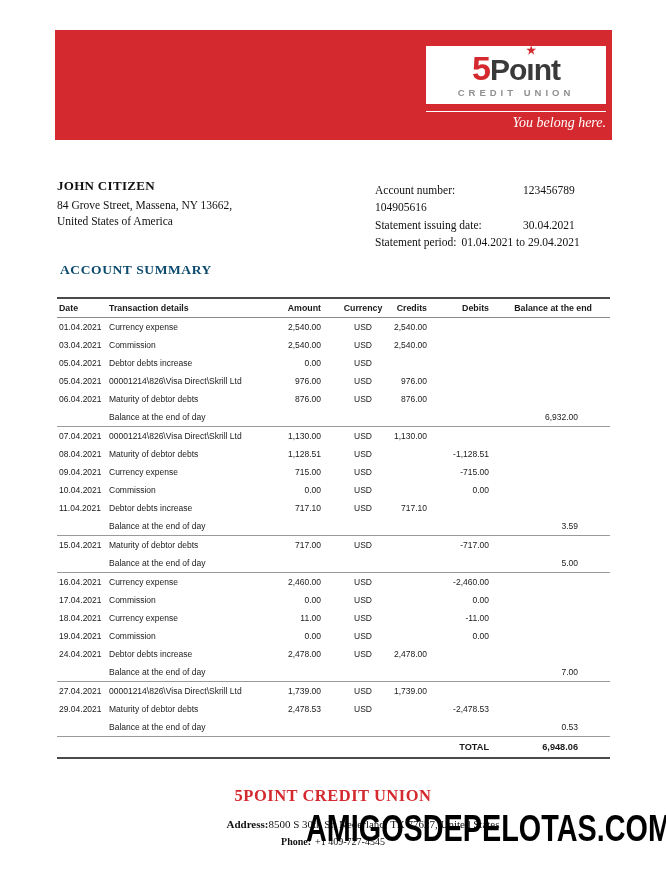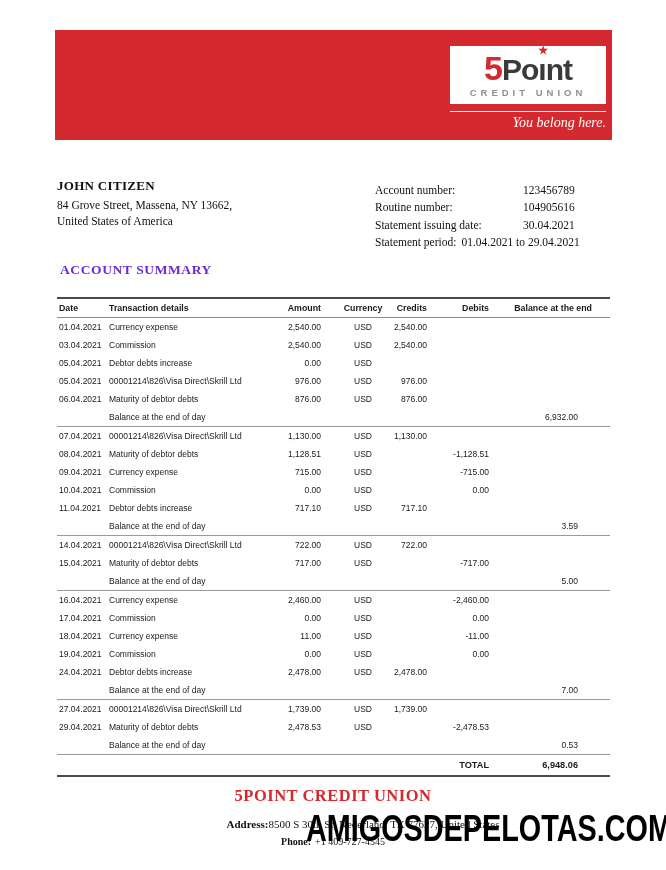--- a/index.html
+++ b/index.html
@@ -4,42 +4,42 @@
 <style>
   * { margin:0; padding:0; box-sizing:border-box; }
   body { background:#ffffff; }
   .page {
     position:relative; width:666px; height:870px; background:#ffffff;
     font-family:"Liberation Serif", serif; color:#111; overflow:hidden;
   }
 
   
   .banner { position:absolute; left:55px; top:30px; width:557px; height:110px; background:#d4292e; }
-  .logo-wrap { position:absolute; right:6px; top:16px; width:156px; }
+  .logo-wrap { position:absolute; right:6px; top:16px; width:180px; }
   .logo-box { background:#ffffff; padding:5px 8px 6px; text-align:center; }
   .logo-text { font-family:"Liberation Sans", sans-serif; font-weight:bold; font-size:30px; line-height:1.05; color:#3a3a3a; letter-spacing:-1px; }
   .logo-five { color:#d4292e; font-size:34px; }
   .logo-i { position:relative; display:inline-block; }
   .logo-star { position:absolute; top:-9px; left:0px; font-size:11px; color:#d4292e; letter-spacing:0; }
   .logo-sub { font-family:"Liberation Sans", sans-serif; color:#8f8f8f; font-size:9.5px; font-weight:bold; letter-spacing:4px; margin-top:0; }
   .tagline-rule { border-top:1px solid #ffffff; margin-top:7px; }
   .tagline { color:#ffffff; font-style:italic; font-size:14px; text-align:right; margin-top:3px; }
 
   
   .customer { position:absolute; left:57px; top:178px; }
   .customer-name { font-size:13px; font-weight:bold; letter-spacing:0.3px; }
   .customer-addr { font-size:11.5px; line-height:1.4; margin-top:3px; }
 
   .account-info { position:absolute; left:375px; top:182px; font-size:11.5px; line-height:1.5; }
   .acct-row { display:flex; }
   .acct-label { width:148px; flex:none; }
   .acct-row:last-child .acct-label { width:auto; margin-right:5px; }
 
   
-  .summary-title { position:absolute; left:60px; top:262px; color:#6d28d9; font-size:13.5px; font-weight:bold; letter-spacing:0.6px; }
+  .summary-title { position:absolute; left:60px; top:262px; color:#0c4a6e; font-size:13.5px; font-weight:bold; letter-spacing:0.6px; }
 
   
   .stmt-table {
     position:absolute; left:57px; top:297px; width:553px;
     border-collapse:collapse; table-layout:fixed;
     font-family:"Liberation Sans", sans-serif; font-size:8.5px; color:#1a1a1a;
   }
   .stmt-table col:nth-child(1){ width:52px; }
   .stmt-table col:nth-child(2){ width:168px; }
   .stmt-table col:nth-child(3){ width:62px; }
@@ -99,21 +99,20 @@
       <div>United States of America</div>
     </div>
   </div>
 
   <div class="account-info">
       <div class="acct-row">
         <span class="acct-label">Account number:</span>
         <span class="acct-value">123456789</span>
       </div>
       <div class="acct-row">
-        <span class="acct-label">Routine number:</span>
         <span class="acct-value">104905616</span>
       </div>
       <div class="acct-row">
         <span class="acct-label">Statement issuing date:</span>
         <span class="acct-value">30.04.2021</span>
       </div>
       <div class="acct-row">
         <span class="acct-label">Statement period:</span>
         <span class="acct-value">01.04.2021 to 29.04.2021</span>
       </div>
@@ -245,29 +244,20 @@
         <tr class="balance-row">
           <td></td>
           <td>Balance at the end of day</td>
           <td></td>
           <td></td>
           <td></td>
           <td></td>
           <td>3.59</td>
         </tr>
         <tr>
-          <td>14.04.2021</td>
-          <td>00001214\826\Visa Direct\Skrill Ltd</td>
-          <td>722.00</td>
-          <td>USD</td>
-          <td>722.00</td>
-          <td></td>
-          <td></td>
-        </tr>
-        <tr>
           <td>15.04.2021</td>
           <td>Maturity of debtor debts</td>
           <td>717.00</td>
           <td>USD</td>
           <td></td>
           <td>-717.00</td>
           <td></td>
         </tr>
         <tr class="balance-row">
           <td></td>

-- What to work on --
Scan the lines above for the word "title". Return each one that has it.

-- Your response --
-  .summary-title { position:absolute; left:60px; top:262px; color:#6d28d9; font-size:13.5px; font-weight:bold; letter-spacing:0.6px; }
+  .summary-title { position:absolute; left:60px; top:262px; color:#0c4a6e; font-size:13.5px; font-weight:bold; letter-spacing:0.6px; }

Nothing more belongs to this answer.